What you should do:
Every entry should be returned unchanged, with the pictures omitted.

__________

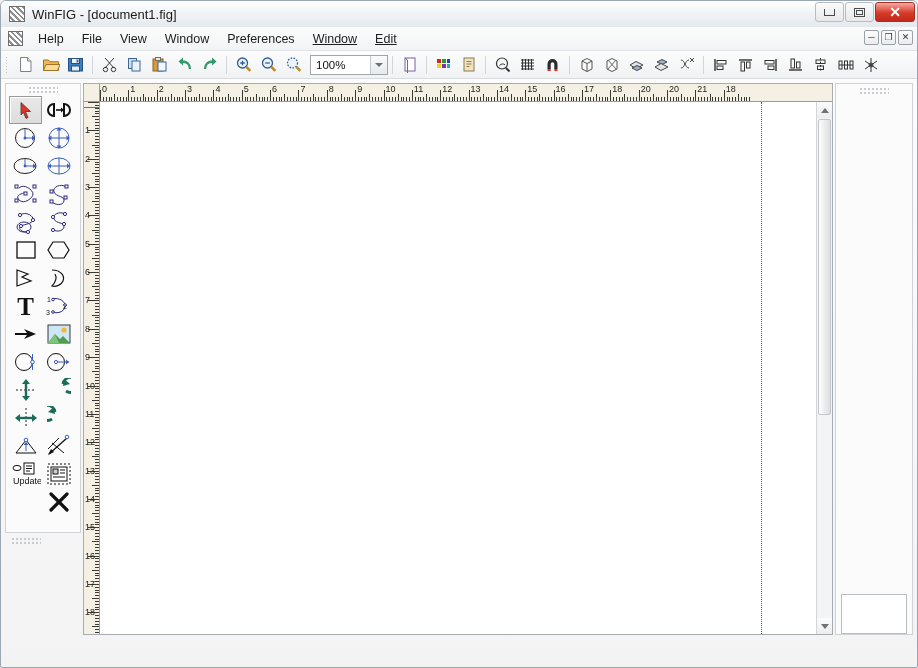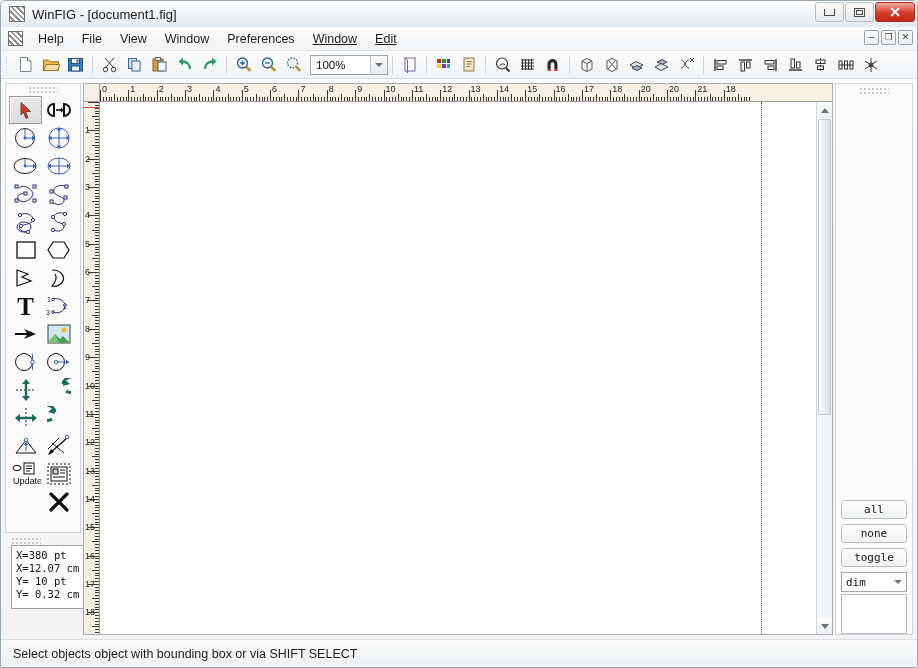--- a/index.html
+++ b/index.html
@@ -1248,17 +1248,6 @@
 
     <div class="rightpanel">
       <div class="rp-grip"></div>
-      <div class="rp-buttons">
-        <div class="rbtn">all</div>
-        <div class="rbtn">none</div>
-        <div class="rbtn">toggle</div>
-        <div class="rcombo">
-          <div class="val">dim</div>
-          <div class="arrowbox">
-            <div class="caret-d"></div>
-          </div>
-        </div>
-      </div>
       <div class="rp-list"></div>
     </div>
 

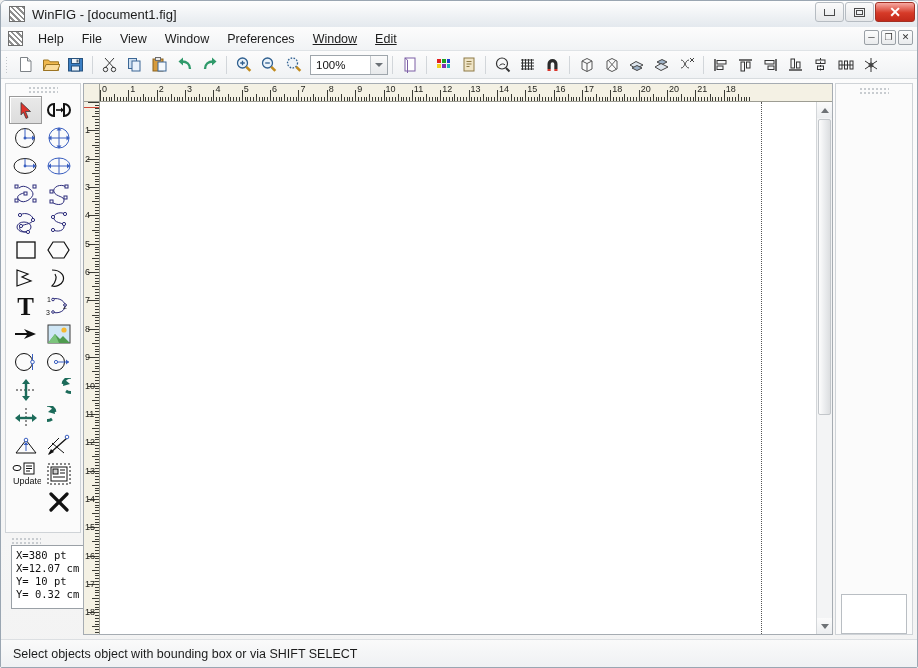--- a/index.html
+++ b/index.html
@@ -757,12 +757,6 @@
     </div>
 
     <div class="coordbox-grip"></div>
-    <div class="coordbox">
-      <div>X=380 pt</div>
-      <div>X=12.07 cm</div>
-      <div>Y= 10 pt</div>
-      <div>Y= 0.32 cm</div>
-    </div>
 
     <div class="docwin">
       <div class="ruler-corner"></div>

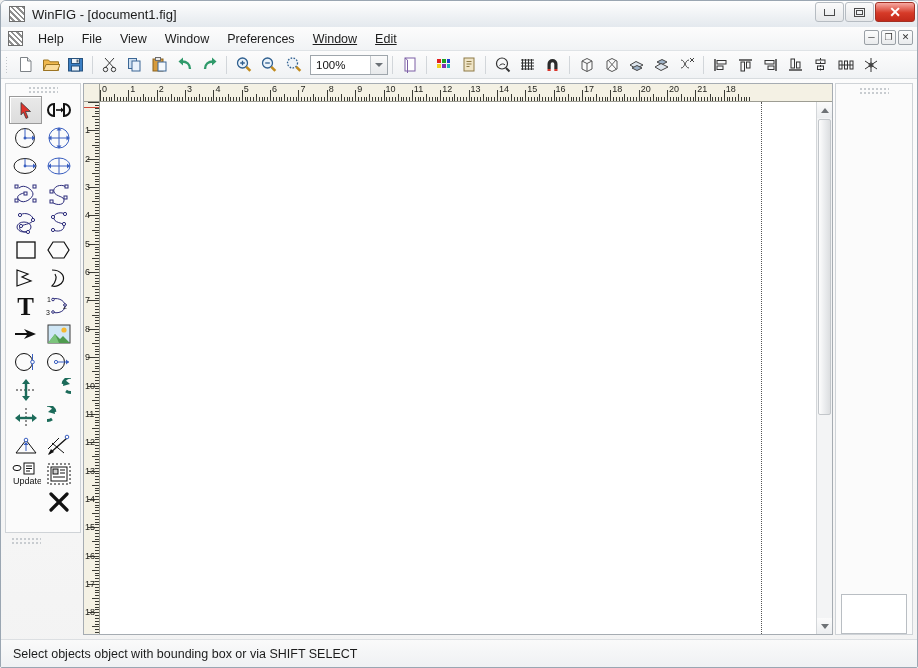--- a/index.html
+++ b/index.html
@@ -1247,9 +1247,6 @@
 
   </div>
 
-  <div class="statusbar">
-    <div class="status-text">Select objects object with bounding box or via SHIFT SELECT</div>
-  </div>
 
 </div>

__________

Finished task:
--- a/index.html
+++ b/index.html
@@ -1248,17 +1248,6 @@
 
     <div class="rightpanel">
       <div class="rp-grip"></div>
-      <div class="rp-buttons">
-        <div class="rbtn">all</div>
-        <div class="rbtn">none</div>
-        <div class="rbtn">toggle</div>
-        <div class="rcombo">
-          <div class="val">dim</div>
-          <div class="arrowbox">
-            <div class="caret-d"></div>
-          </div>
-        </div>
-      </div>
       <div class="rp-list"></div>
     </div>
 

--- a/index.html
+++ b/index.html
@@ -757,12 +757,6 @@
     </div>
 
     <div class="coordbox-grip"></div>
-    <div class="coordbox">
-      <div>X=380 pt</div>
-      <div>X=12.07 cm</div>
-      <div>Y= 10 pt</div>
-      <div>Y= 0.32 cm</div>
-    </div>
 
     <div class="docwin">
       <div class="ruler-corner"></div>

--- a/index.html
+++ b/index.html
@@ -1247,9 +1247,6 @@
 
   </div>
 
-  <div class="statusbar">
-    <div class="status-text">Select objects object with bounding box or via SHIFT SELECT</div>
-  </div>
 
 </div>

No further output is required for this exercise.